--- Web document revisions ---
——

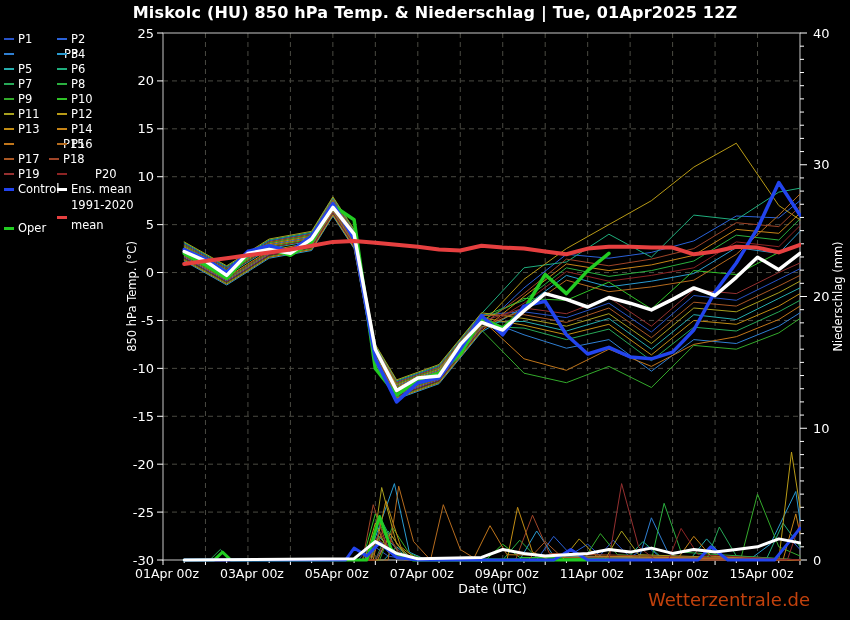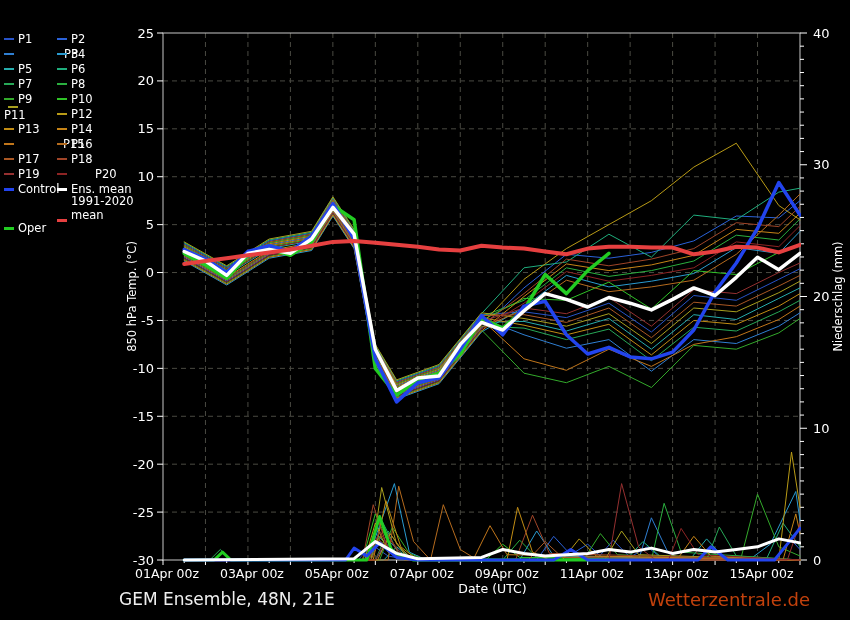--- a/index.html
+++ b/index.html
@@ -24,6 +24,7 @@
 <body>
 
 <div id="stage">
+  <div id="chart-title">Miskolc  (HU)  850 hPa Temp. &amp; Niederschlag | Tue, 01Apr2025 12Z</div>
   <div id="legend">
       <div class="lg-item" style="left: 2px; top: 31px;">
         <span class="dash" style="height: 2px; background: rgb(40, 83, 200);"></span>

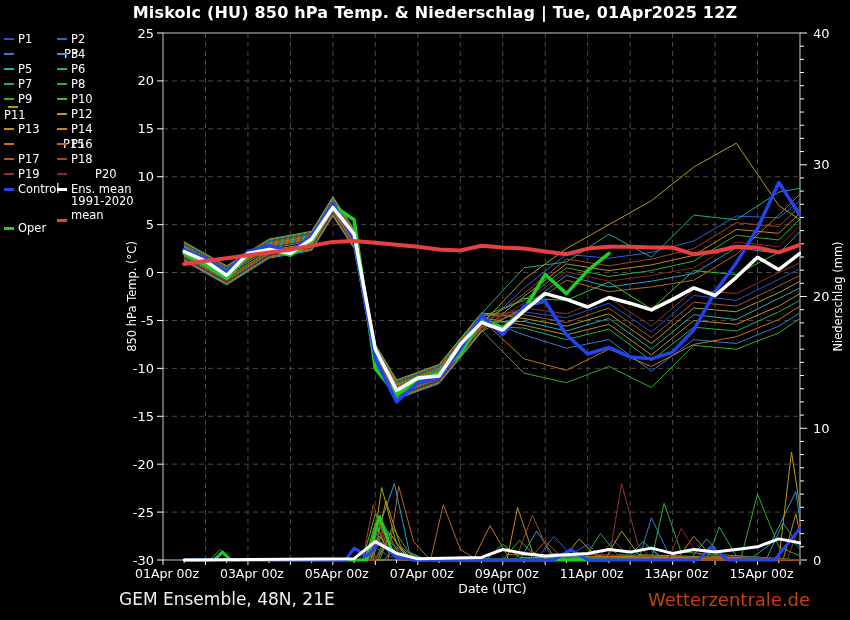--- a/index.html
+++ b/index.html
@@ -46,7 +46,7 @@
         <span class="dash" style="height: 2px; background: rgb(51, 170, 43);"></span>
         <span>P9</span>
       </div>
-      <div class="lg-item" style="left: 2px; top: 106.25px; flex-direction: column;">
+      <div class="lg-item" style="left: 2px; top: 106.25px;">
         <span class="dash" style="height: 2px; background: rgb(168, 160, 30);"></span>
         <span>P11</span>
       </div>

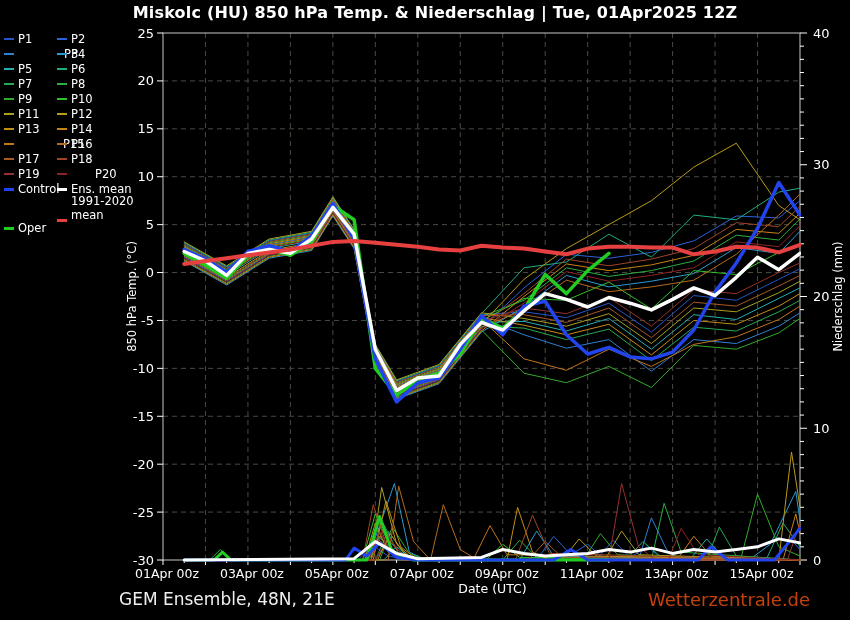--- a/index.html
+++ b/index.html
@@ -106,7 +106,7 @@
         <span class="dash" style="height: 2px; background: rgb(181, 107, 30);"></span>
         <span>P16</span>
       </div>
-      <div class="lg-item" style="left: 55px; top: 151.4px; justify-content: space-between;">
+      <div class="lg-item" style="left: 47px; top: 151.4px; justify-content: space-between;">
         <span class="dash" style="height: 2px; background: rgb(160, 69, 40);"></span>
         <span>P18</span>
       </div>

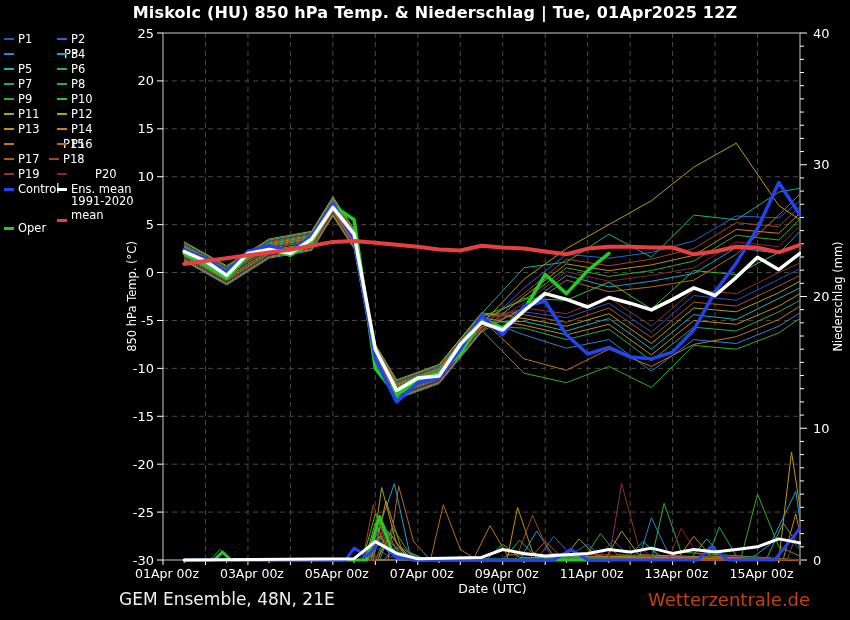--- a/index.html
+++ b/index.html
@@ -11,7 +11,7 @@
   .lg-item{position:absolute;height:15px;display:flex;align-items:center;color:#fff;
          font-size:11.5px;white-space:nowrap;}
   .lg-item .dash{display:inline-block;width:10px;margin-right:4px;flex:0 0 auto;}
-  .lg-item.wrap{white-space:normal;width:84px;line-height:14px;align-items:flex-end;}
+  .lg-item.wrap{white-space:normal;width:84px;line-height:20px;align-items:center;}
   .lg-item.wrap .dash{margin-top:5px;}
   #footer-left{position:absolute;left:119px;top:589px;color:#efefef;font-size:17px;}
   #footer-right{position:absolute;left:648px;top:589px;color:#c2410c;font-size:18px;}

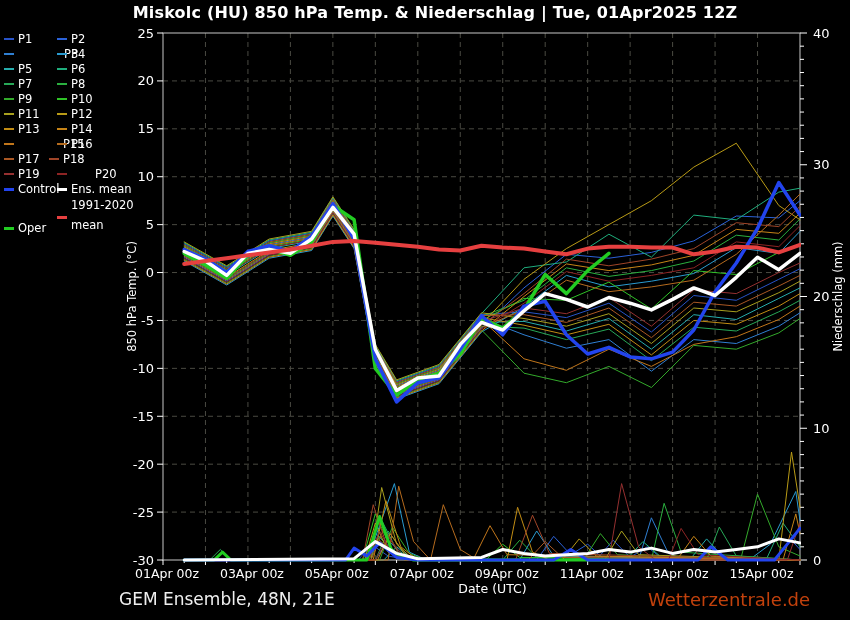--- a/index.html
+++ b/index.html
@@ -320,7 +320,6 @@
         <polyline points="184.2,263.9 205.5,261.0 226.7,258.2 247.9,255.3 269.2,252.4 290.4,249.5 311.6,245.7 332.9,241.9 354.1,240.9 375.3,242.8 396.6,244.8 417.8,246.7 439.0,249.5 460.3,250.5 481.5,245.7 502.7,247.6 524.0,248.6 545.2,251.5 566.4,254.3 587.7,248.6 608.9,246.7 630.1,246.7 651.4,247.6 672.6,247.6 693.8,254.3 715.1,251.5 736.3,246.7 757.5,247.6 778.8,252.4 800.0,244.8" stroke="#e64040" stroke-width="4"></polyline>
       </g>
     </svg>
-  <div id="footer-left">GEM Ensemble, 48N, 21E</div>
   <div id="footer-right">Wetterzentrale.de</div>
 </div>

——

The response consists of the lines above that contain "right".

--- Output ---
   .lg-item .dash{display:inline-block;width:10px;margin-right:4px;flex:0 0 auto;}
   #footer-right{position:absolute;left:648px;top:589px;color:#c2410c;font-size:18px;}
   <div id="footer-right">Wetterzentrale.de</div>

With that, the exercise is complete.